• **Entries supplied**
== Segment start ==
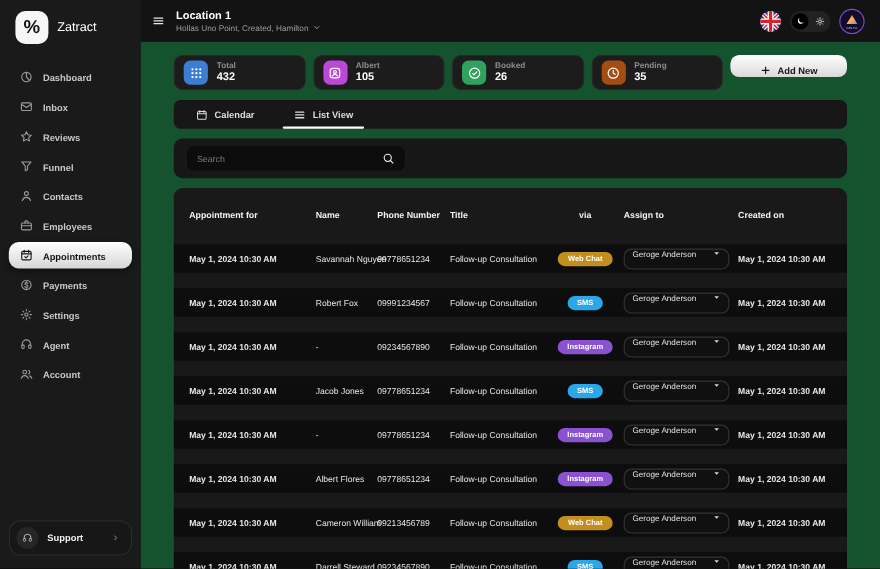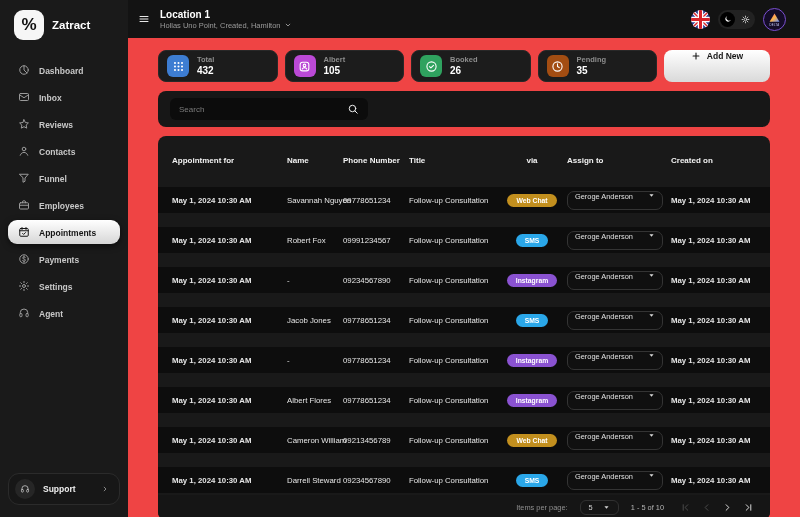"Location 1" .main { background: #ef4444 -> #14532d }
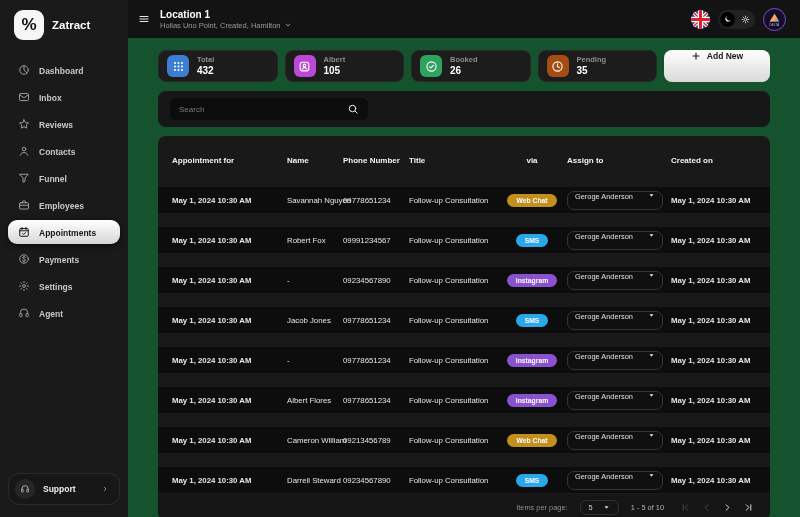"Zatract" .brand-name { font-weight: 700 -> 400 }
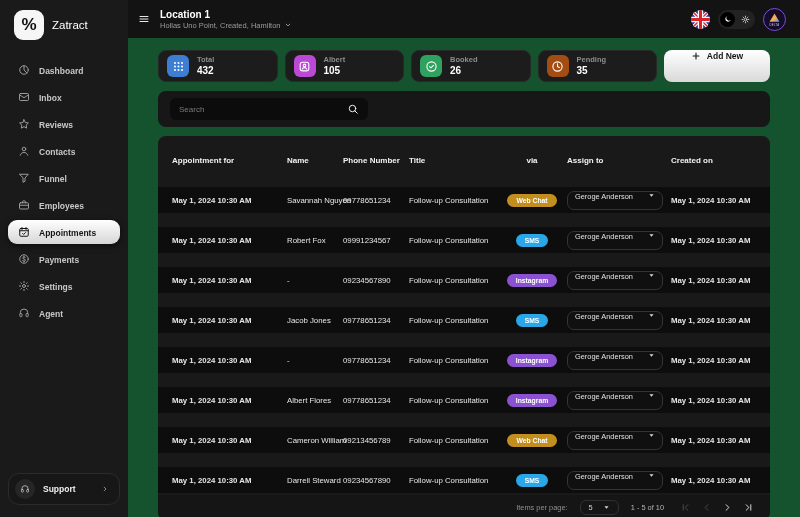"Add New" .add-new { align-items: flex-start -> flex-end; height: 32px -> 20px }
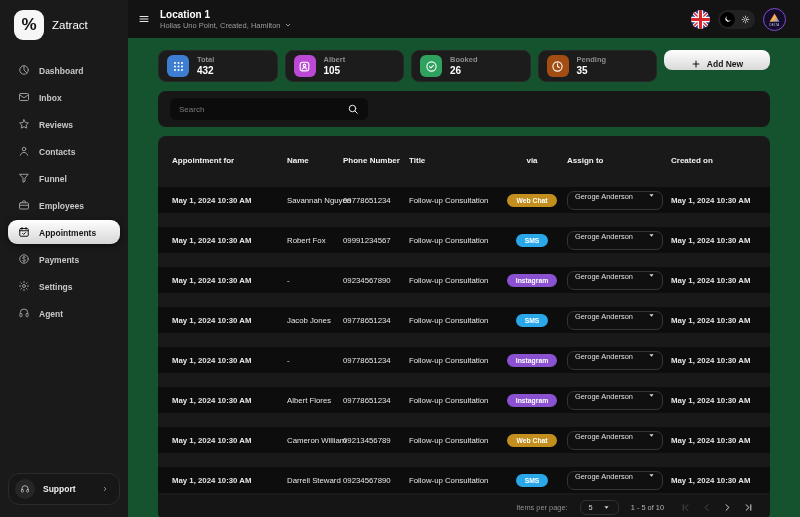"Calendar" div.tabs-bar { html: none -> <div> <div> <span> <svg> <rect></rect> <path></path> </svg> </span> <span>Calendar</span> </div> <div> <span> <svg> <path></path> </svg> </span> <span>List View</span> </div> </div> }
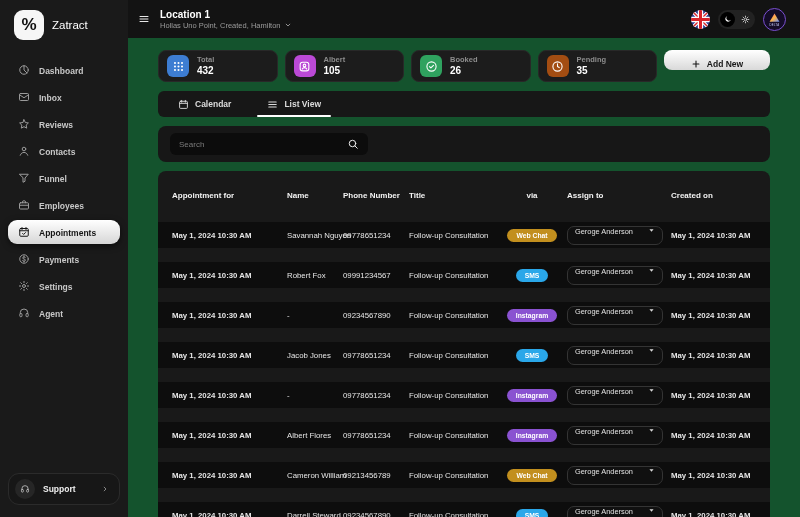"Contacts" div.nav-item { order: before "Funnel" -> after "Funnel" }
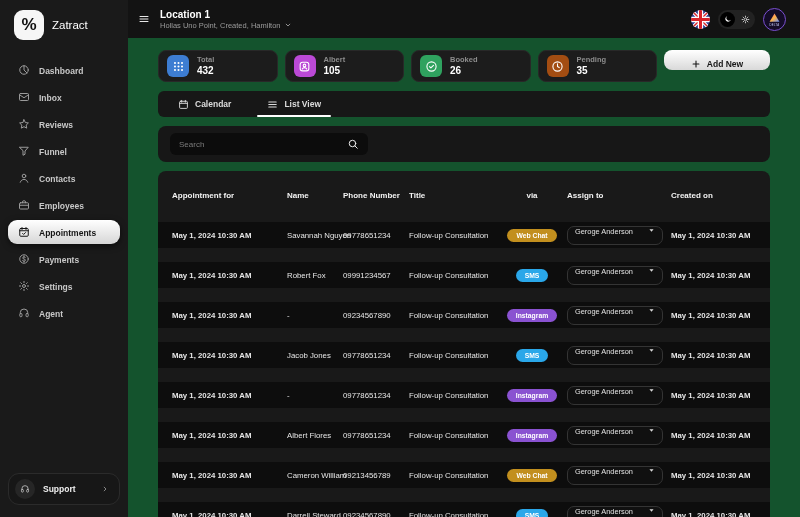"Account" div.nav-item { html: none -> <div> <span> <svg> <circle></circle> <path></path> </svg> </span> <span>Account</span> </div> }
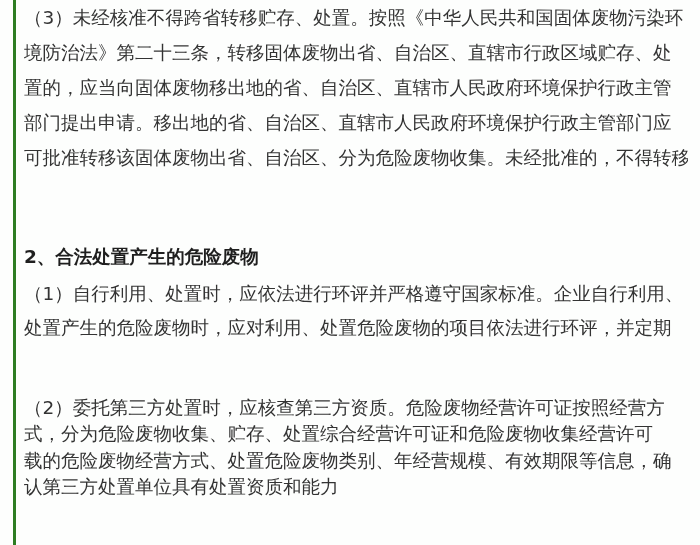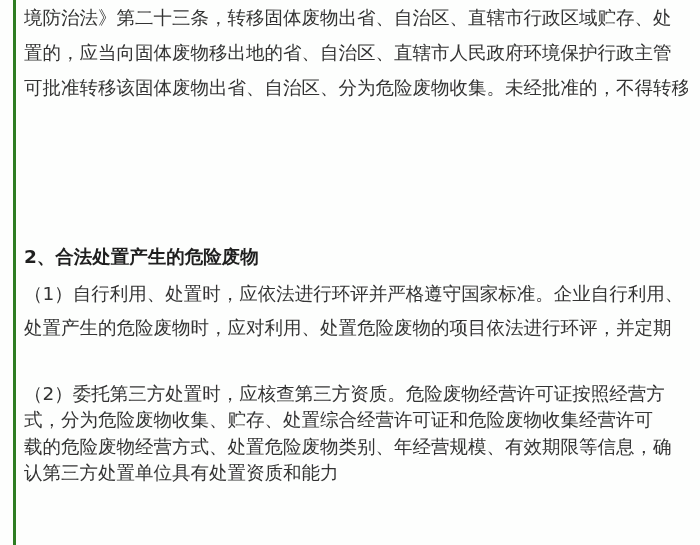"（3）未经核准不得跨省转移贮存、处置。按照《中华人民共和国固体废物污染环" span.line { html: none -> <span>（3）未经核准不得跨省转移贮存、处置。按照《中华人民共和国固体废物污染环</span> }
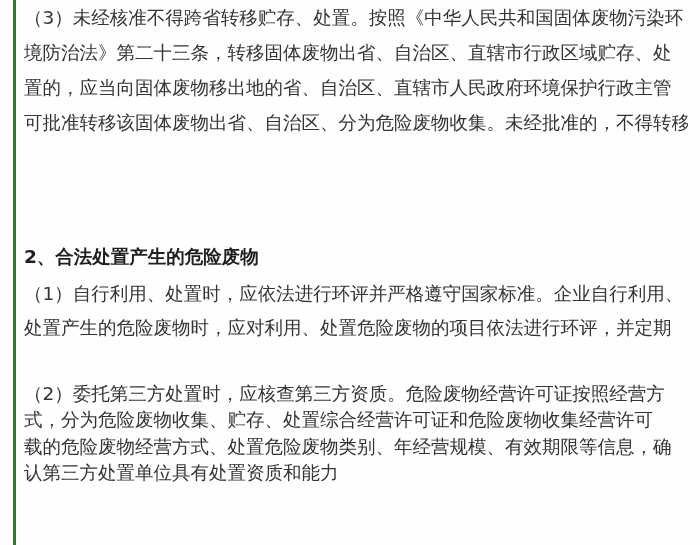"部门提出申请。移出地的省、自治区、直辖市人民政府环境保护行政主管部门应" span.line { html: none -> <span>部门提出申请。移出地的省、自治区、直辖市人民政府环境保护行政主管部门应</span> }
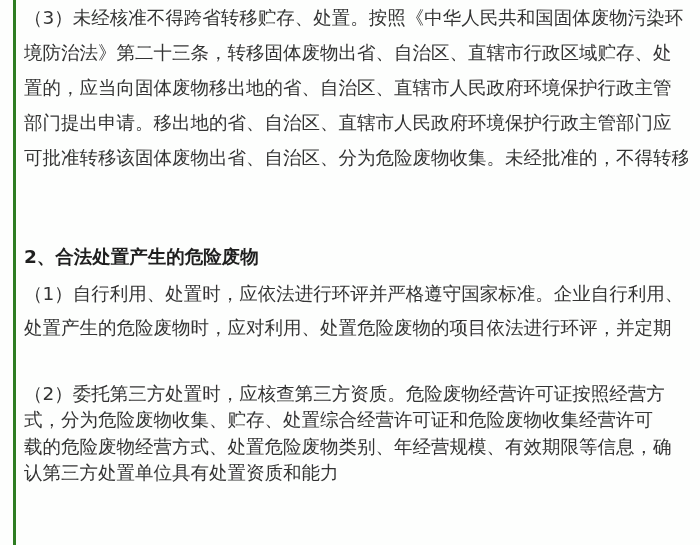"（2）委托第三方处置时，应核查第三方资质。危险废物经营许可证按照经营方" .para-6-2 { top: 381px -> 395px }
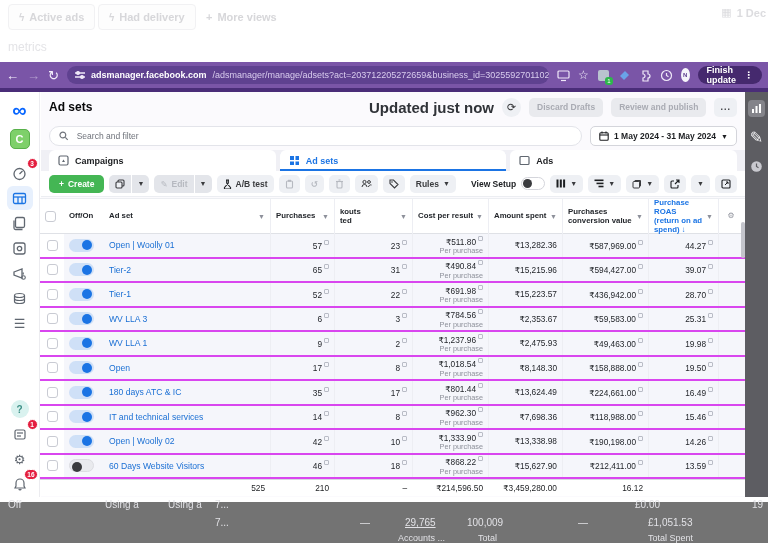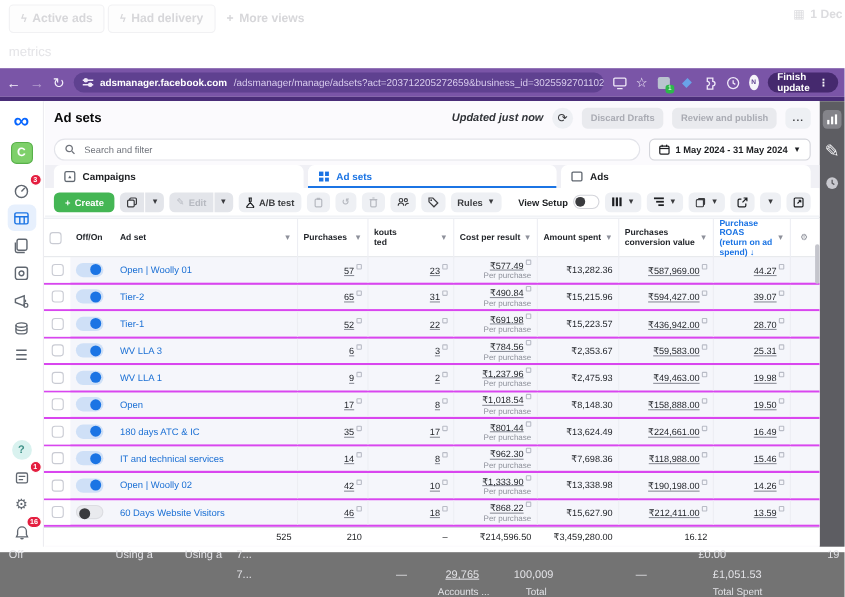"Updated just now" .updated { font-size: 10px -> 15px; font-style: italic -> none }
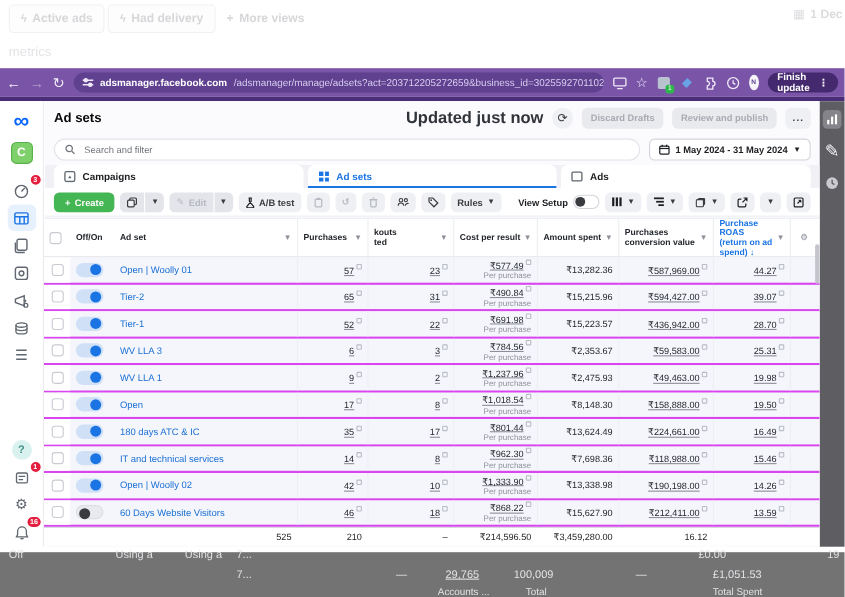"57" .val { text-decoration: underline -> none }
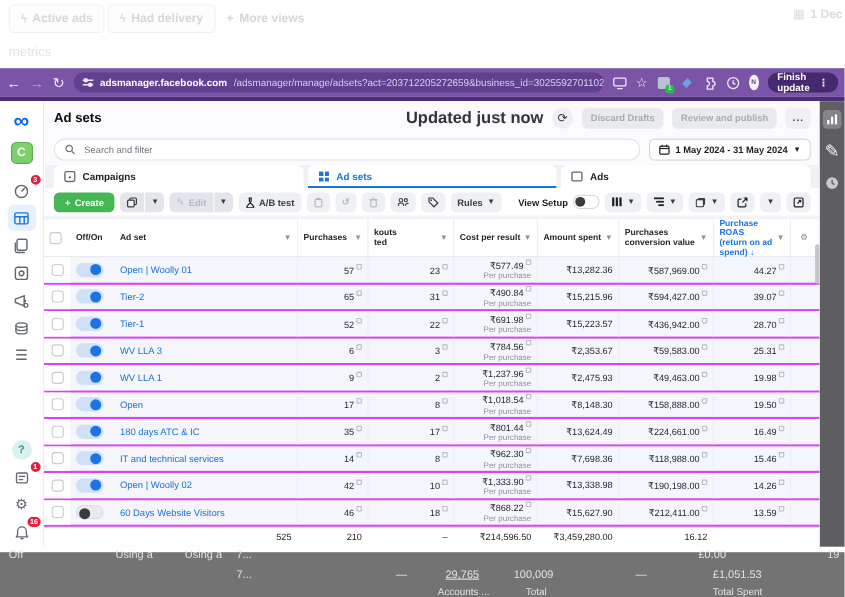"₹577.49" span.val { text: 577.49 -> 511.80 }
== Segment end ==
• **What the exercise asks**
What you return must match, line for line, the records from the line containing "font-size: 10px ->" through their end, with both ends included and no pictures.

• **Reply to the exercise**
"Updated just now" .updated { font-size: 10px -> 15px; font-style: italic -> none }
"57" .val { text-decoration: underline -> none }
"₹577.49" span.val { text: 577.49 -> 511.80 }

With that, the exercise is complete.